[Front-end code edit data]
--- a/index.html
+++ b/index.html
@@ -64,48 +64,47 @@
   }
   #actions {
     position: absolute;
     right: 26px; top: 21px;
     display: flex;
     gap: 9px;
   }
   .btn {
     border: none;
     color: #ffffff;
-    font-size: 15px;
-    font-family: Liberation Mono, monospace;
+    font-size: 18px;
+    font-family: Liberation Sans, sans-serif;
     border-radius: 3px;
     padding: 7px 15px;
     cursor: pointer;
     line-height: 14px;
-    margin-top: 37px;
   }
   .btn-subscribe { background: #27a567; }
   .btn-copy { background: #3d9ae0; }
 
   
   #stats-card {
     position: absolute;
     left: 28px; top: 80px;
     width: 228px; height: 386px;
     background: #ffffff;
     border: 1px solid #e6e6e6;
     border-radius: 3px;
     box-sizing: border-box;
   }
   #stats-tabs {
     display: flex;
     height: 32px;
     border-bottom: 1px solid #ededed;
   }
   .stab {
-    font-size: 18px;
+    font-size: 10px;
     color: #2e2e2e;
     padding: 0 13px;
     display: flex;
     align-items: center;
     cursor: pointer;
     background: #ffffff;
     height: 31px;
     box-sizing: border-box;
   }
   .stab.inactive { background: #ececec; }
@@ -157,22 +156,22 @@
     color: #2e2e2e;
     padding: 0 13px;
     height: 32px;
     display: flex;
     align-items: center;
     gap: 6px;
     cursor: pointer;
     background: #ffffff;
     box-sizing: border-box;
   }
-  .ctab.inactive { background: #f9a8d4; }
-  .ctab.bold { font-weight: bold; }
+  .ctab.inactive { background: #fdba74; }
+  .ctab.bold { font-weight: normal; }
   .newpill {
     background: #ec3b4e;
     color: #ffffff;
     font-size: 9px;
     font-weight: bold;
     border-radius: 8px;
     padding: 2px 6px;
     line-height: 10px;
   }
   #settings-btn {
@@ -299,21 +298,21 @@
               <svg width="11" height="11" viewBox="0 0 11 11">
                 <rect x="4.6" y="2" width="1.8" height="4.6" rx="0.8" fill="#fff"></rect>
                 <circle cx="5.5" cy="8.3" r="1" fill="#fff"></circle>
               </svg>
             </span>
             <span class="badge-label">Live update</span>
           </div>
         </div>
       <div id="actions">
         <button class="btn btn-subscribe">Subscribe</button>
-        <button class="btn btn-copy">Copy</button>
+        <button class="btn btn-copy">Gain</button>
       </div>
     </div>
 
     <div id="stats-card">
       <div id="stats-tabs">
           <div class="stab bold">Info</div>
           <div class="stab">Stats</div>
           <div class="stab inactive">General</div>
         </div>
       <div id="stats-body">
* * *
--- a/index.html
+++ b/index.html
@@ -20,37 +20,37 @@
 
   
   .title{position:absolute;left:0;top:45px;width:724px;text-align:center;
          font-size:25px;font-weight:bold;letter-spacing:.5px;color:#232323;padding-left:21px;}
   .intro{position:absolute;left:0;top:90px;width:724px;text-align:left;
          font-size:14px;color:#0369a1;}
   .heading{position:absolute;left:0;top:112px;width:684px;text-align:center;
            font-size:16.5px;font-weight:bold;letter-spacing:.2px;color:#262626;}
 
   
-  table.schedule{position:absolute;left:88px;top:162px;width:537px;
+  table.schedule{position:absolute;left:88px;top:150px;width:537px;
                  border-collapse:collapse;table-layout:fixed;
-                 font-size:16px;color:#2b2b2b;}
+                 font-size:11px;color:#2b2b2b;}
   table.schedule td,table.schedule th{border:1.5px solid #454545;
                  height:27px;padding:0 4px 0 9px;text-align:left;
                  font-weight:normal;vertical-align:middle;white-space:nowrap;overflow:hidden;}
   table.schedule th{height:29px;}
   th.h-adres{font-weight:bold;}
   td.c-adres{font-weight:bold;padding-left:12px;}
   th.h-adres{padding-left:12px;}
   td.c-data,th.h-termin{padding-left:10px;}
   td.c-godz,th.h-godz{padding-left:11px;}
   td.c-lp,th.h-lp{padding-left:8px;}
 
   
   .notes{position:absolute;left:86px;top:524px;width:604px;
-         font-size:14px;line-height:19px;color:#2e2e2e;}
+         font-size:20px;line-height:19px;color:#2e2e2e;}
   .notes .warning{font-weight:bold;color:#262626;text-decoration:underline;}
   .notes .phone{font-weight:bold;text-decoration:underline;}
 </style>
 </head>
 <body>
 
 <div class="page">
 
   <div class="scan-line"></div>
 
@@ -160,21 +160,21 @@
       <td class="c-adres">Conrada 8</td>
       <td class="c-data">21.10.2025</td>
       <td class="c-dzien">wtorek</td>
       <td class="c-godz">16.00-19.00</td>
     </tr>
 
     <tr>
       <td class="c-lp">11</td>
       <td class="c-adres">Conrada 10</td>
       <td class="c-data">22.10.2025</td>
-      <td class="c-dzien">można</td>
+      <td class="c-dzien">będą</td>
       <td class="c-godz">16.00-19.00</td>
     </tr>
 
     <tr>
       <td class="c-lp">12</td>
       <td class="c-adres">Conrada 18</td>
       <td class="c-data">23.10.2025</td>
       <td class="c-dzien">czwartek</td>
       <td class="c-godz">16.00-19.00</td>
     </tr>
==
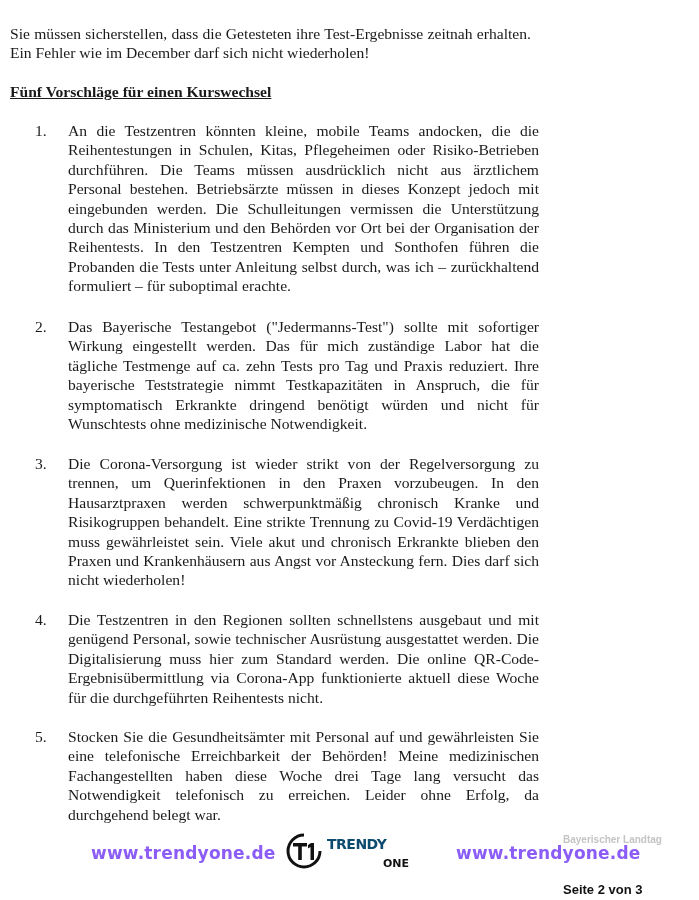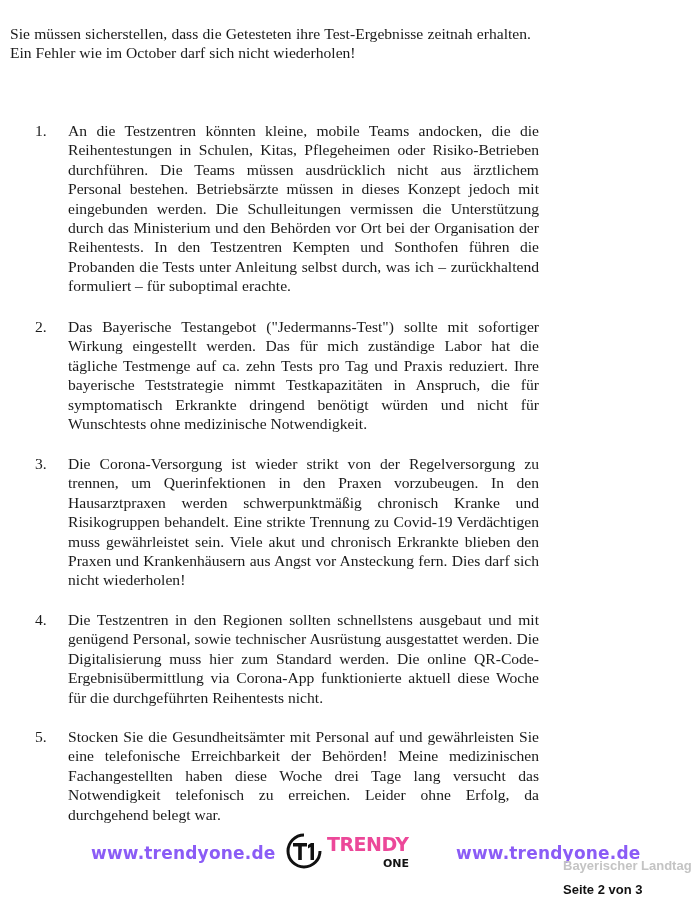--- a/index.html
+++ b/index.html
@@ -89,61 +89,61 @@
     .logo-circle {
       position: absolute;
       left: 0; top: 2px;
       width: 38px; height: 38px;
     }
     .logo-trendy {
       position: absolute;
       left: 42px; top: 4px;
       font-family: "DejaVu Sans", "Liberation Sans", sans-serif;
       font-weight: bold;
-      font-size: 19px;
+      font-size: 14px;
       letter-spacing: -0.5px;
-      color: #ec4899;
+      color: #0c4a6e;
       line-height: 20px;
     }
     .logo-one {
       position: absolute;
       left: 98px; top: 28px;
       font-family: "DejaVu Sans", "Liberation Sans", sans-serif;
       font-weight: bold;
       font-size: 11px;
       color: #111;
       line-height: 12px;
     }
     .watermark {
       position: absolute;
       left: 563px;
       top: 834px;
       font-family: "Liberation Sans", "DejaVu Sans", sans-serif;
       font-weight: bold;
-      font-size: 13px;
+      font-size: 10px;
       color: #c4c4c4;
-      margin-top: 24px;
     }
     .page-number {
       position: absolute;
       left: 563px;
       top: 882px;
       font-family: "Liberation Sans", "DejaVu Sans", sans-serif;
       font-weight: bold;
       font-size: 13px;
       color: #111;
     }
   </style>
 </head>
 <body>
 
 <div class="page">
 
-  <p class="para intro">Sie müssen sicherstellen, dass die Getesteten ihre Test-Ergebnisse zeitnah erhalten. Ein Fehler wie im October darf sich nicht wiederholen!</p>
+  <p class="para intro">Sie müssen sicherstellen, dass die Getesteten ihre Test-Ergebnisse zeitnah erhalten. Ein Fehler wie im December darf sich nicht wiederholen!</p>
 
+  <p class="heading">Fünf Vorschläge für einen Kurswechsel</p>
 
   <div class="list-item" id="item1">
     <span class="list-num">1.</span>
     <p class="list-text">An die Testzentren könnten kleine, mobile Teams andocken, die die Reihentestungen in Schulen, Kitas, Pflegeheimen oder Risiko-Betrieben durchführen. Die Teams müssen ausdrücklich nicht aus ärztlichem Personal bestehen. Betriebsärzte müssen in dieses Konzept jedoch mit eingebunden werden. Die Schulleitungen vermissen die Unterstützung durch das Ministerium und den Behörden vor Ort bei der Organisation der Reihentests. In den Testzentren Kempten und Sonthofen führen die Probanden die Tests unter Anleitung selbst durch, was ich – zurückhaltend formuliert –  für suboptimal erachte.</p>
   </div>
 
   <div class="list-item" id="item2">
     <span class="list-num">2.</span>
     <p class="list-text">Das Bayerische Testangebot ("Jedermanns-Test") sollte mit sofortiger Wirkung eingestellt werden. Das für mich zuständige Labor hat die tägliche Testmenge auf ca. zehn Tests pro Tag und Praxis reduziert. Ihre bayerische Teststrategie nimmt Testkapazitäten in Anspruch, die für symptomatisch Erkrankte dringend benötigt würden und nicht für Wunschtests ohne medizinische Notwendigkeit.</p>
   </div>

◆ ASSIGNMENT
Only the lines that contain the string "sicherstellen" should be copied from the entries above.

◆ RESULT
-  <p class="para intro">Sie müssen sicherstellen, dass die Getesteten ihre Test-Ergebnisse zeitnah erhalten. Ein Fehler wie im October darf sich nicht wiederholen!</p>
+  <p class="para intro">Sie müssen sicherstellen, dass die Getesteten ihre Test-Ergebnisse zeitnah erhalten. Ein Fehler wie im December darf sich nicht wiederholen!</p>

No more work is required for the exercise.